Оставшись один и тщательно заперев дверь, Михаил Степанович оказался в комнате и некоторое время стоял в дверях, разглядывая происходящее. За столом сидел человек с бифштексом вместо головы и, судя по ее наклону и отчаянной жестикуляции, внимательно наблюдал за фигуркам на столе. Они беспорядочно носились по гладкой поверхности вокруг стеклянного Кремля, а некоторые подбегали к самому краю, опасливо заглядывали вниз и снова начинали свой хаотический бег. Михаил Степанович подошел к старому бюро и стал, поминутно
сверясь с какой-то бумажкой, что-то рисовать на стене. Постепенно из легких и почти невесомых штрихов получился горбатый контур висельника. Осмотрев свое произведение Михаил Степанович весело расхохотался и снова подошел к ухнувшему бюро.
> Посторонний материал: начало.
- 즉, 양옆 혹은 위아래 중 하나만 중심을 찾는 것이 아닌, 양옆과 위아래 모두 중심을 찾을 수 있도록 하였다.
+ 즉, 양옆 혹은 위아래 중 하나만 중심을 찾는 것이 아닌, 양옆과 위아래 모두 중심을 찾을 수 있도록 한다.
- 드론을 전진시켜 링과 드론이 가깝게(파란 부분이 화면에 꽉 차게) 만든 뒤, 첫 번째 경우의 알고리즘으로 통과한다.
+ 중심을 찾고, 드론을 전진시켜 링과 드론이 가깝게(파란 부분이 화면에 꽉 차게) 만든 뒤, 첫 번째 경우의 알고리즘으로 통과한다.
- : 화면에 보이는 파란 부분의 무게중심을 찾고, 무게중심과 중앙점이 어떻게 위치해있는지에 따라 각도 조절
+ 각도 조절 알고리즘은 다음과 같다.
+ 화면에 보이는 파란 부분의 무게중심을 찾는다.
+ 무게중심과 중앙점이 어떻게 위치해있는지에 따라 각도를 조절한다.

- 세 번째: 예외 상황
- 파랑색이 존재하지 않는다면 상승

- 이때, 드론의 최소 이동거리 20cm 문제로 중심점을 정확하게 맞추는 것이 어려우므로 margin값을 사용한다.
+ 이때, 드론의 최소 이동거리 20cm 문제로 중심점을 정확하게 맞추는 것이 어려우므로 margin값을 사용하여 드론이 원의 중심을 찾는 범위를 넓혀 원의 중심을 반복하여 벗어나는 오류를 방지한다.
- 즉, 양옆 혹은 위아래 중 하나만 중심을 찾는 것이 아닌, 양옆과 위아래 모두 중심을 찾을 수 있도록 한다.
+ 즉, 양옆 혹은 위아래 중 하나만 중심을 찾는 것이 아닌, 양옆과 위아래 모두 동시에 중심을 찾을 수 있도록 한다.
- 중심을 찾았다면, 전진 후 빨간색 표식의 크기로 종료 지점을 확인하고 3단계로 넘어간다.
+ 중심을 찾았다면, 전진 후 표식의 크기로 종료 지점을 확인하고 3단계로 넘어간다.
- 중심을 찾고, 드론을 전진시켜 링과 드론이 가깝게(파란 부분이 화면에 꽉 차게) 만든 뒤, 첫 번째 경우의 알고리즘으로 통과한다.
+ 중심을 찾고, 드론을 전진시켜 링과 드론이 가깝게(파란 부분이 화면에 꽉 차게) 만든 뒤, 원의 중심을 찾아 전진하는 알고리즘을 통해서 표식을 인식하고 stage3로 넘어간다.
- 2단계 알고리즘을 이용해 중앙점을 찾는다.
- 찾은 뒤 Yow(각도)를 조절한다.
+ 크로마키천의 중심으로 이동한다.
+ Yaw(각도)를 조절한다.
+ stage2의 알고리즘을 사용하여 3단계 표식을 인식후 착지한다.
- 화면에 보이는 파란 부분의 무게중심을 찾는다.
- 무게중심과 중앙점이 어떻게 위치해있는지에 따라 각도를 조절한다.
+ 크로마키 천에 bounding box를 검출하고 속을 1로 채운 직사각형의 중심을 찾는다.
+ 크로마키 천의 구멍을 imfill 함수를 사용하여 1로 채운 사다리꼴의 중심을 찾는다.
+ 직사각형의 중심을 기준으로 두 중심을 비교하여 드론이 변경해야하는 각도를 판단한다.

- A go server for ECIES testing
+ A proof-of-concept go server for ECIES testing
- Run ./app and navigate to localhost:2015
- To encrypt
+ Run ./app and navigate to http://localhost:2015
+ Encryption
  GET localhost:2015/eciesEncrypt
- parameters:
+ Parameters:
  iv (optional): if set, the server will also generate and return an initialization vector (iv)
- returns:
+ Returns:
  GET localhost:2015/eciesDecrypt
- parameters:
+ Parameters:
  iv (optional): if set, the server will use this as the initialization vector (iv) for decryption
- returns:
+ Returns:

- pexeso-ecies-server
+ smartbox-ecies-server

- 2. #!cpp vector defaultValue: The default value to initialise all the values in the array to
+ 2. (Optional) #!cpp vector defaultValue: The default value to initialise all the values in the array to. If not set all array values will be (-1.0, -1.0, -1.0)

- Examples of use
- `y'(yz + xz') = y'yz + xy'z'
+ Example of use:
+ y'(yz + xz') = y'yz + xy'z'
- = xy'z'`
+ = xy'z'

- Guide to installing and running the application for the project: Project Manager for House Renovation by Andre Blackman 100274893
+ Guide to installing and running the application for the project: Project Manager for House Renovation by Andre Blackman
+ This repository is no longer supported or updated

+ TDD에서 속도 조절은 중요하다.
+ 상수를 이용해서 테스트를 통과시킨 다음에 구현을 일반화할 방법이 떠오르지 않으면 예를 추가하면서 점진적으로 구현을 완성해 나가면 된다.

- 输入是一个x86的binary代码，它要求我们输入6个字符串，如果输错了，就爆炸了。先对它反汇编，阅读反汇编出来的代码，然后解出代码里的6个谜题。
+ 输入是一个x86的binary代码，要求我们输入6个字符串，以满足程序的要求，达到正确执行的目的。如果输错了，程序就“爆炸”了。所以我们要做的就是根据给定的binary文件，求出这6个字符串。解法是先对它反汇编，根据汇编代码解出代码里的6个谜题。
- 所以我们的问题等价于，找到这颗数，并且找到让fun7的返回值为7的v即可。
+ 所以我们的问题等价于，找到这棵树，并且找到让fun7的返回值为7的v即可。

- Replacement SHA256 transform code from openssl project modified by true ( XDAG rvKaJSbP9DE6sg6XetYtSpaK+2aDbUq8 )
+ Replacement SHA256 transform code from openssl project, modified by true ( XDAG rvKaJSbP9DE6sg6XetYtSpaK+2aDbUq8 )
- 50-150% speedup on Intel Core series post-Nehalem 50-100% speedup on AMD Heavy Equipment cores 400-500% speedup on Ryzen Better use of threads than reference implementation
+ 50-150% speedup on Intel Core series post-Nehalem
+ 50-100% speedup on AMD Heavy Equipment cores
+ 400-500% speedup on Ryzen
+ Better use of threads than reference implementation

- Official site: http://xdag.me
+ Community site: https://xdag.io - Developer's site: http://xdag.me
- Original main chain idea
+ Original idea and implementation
Из ящика он достал клеенчатую тетрадь и записал там:
«И до чего бестолковое мясо! Приходил сегодня ко мне один озорник – все вопросами небытия интересуется, а у самого в комнате труп висит. Забавник. Вот, впрочем, что у нас сегодня:
7 5 9 8 5 0 3 5 6 5 8 3
4 3 6 4 8 9 7 0 3 8 5 9
0 9 8 7 6 5 4 3 4 5 5 8
1 0 9 4 5 7 4 5 6 8 3 7
1 0 9 2 8 3 7 4 6 5 4 7»
Покончив с этой записью, Михаил Степанович осторожно обошел человека с бифштексом, стараясь не коснуться его, и подошел к другой стене. На обоях висела грязная тряпка, и, когда Михаил Степанович сорвал ее, стал виден сложный символ, написанный прямо на обоях синей масляной краской. Усевшись на пол по-турецки и не сводя с него глаз Михаил Степанович запел:
Мясистое мясо мясные мяса
Мясистые речки мясные леса
Мясистое тело и мысли мясные
Мясистые вещи в мясистой квартире
Мясо живое ест мертвое мясо
Время ест мясо к часу от часа
Видится небо мясу мясным
Кажется мясо мясу своим
Постепенно его голос переходил не то в «Ууууууум», не то в «Ооооооом» и через некоторое время Михаил Степанович исчез, а единственным звуком в квартире стал торопливый бумажный шелест.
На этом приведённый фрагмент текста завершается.